Growth momentum, according to the analysts, could remain below trend with softer individual and corporate growth, keeping net interest margin (NIM) flat despite easing of borrowing costs, they said. That apart, while asset quality may remain steady, some incremental discretionary provisioning likely.
ICICI Securities
Absence of significant profit on investments, and low dividend income of Rs 320 crore YoY could optically make pre-provisioning profit look modest. The PPoP is pegged at Rs 3,671.7 crore for the period under review, compared with Rs 5,284.5 crore in Q2FY20 and Rs 4,805.8 crore in Q1FY21.
Furthermore, the brokerage foresees the net profit declining 54 per cent YoY to Rs 1,811.7 crore during the quarter, while PBT is seen at Rs 1,407.1 crore, down 50 per cent YoY and 37 per cent QoQ.
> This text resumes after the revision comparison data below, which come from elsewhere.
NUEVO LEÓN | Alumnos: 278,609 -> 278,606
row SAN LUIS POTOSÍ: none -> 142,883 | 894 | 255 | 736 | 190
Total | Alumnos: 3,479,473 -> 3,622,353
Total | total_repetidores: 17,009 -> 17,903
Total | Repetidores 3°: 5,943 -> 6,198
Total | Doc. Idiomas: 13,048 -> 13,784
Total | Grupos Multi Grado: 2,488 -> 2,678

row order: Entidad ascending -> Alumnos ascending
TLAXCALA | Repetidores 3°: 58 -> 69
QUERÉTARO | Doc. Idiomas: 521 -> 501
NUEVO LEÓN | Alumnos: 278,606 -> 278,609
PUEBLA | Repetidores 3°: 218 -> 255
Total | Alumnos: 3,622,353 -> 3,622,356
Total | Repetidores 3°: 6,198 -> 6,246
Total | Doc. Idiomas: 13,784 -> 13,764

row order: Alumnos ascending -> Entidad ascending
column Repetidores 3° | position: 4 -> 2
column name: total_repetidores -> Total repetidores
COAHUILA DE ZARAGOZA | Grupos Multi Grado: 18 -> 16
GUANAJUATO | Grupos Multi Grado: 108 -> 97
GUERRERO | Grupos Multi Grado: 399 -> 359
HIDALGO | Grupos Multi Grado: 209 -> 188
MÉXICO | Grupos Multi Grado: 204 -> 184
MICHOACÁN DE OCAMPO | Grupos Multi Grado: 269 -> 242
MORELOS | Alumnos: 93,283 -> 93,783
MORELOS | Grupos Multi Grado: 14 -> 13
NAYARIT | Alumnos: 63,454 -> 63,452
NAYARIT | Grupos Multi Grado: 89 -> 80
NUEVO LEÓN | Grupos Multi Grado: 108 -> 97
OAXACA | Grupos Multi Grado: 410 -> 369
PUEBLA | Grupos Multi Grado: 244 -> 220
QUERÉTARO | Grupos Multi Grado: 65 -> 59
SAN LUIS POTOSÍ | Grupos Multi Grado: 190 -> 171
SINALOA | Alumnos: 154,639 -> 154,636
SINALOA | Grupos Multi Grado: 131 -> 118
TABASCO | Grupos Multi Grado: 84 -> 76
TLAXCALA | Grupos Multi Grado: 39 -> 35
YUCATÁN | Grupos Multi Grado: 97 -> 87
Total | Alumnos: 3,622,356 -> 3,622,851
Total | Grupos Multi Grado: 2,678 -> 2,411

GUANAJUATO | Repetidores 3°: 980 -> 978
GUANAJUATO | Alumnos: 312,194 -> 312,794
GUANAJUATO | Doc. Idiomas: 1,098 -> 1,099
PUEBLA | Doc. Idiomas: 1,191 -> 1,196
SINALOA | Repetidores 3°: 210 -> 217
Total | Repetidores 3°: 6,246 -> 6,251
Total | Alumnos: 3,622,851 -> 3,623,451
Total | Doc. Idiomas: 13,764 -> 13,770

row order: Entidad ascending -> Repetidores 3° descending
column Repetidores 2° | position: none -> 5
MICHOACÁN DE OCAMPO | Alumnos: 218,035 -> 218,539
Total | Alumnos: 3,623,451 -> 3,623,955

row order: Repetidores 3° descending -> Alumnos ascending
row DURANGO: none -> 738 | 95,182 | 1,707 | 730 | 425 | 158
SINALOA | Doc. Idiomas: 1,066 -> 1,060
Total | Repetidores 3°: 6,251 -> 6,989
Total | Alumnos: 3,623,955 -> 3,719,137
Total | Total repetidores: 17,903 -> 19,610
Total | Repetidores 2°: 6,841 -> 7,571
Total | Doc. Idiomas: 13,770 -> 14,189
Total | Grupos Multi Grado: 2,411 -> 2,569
“Despite elevated morat 2.0 print at 22 per cent, we anticipate less than 5 per cent restructuring. Factoring in home loan disbursements at 95 per cent of Q2FY20 (though conservative on non-individual side), we are building in asset under management (AUM) growth of 9-10 per cent. Also, we expect NIMs to be broadly steady QoQ,” the brokerage said in its preview report.
Kotak Institutional Equities
The brokerage expects HDFC to deliver 12 per cent YoY AUM growth to Rs 5.5 trillion and 9 bps yearly expansion of calculated NIM to 2.43 per cent, reflecting decline in the cost of funds. “We expect retail loan book to remain flat sequentially due to weak new business momentum in the first two months of the quarter, and lower prepayments/balance transfers. Therefore, non-individual loan book will likely deliver 8 per cent QoQ growth on account of lending to high-rated corporate,” it said.
Sharp decline in PAT, at Rs 2,464.3 crore (down 38 per cent YoY and 19 per cent QoQ), will be led by absence of capital gains in Q2FY21 as compared to Rs 1,600 crore in Q2FY20, and 70 per cent YoY decline in dividend income to Rs 320 crore, analysts at the brokerage added.
Phillip Capital
It expects HDFC’s net interest income (NII) to come in at Rs 3,311.2 crore for Q2FY21, up 12.2 per cent from Rs 2,950.4 crore clocked in Q2FY20, but down 0.7 per cent from Rs 3,335.6 crore reported in the June quarter of the current fiscal. NIM is seen remaining flat QoQ at 3.1 per cent.
Optimistically, analysts expect the loan book to clock double-digit growth over the previous year’s quarter driven by the ‘individual’ segment. They expect spread to remain stable as cost of funds has declined during the quarter. Despite expectations of stable asset quality, they expect HDFC to enhance Stage 1 and 2 provision buffers.
Nirmal Bang Institutional Equities
Like other brokerages, analysts at Nirmal Bang too expect HDFC’s profit to decline on a yearly basis, albeit by 43 per cent, to Rs 2,253.9 crore. Moreover, they estimate NII to rise by 12 per cent YoY and 4 per cent QoQ to Rs 3,346.4 crore for the September quarter of FY21.
While loans and advances are seen advancing nearly 11 per cent YoY (2.5 per cent QoQ) to Rs 4.65 trillion, deposits are pegged at Rs 4.4 trillion, up 13 per cent YoY (2 per cent QoQ).
Consequently, credit cost is seen declining 46 bps sequentially and 12pbps on a yearly basis to 0.6 per cent, while NIM is estimated at 2.9 per cent.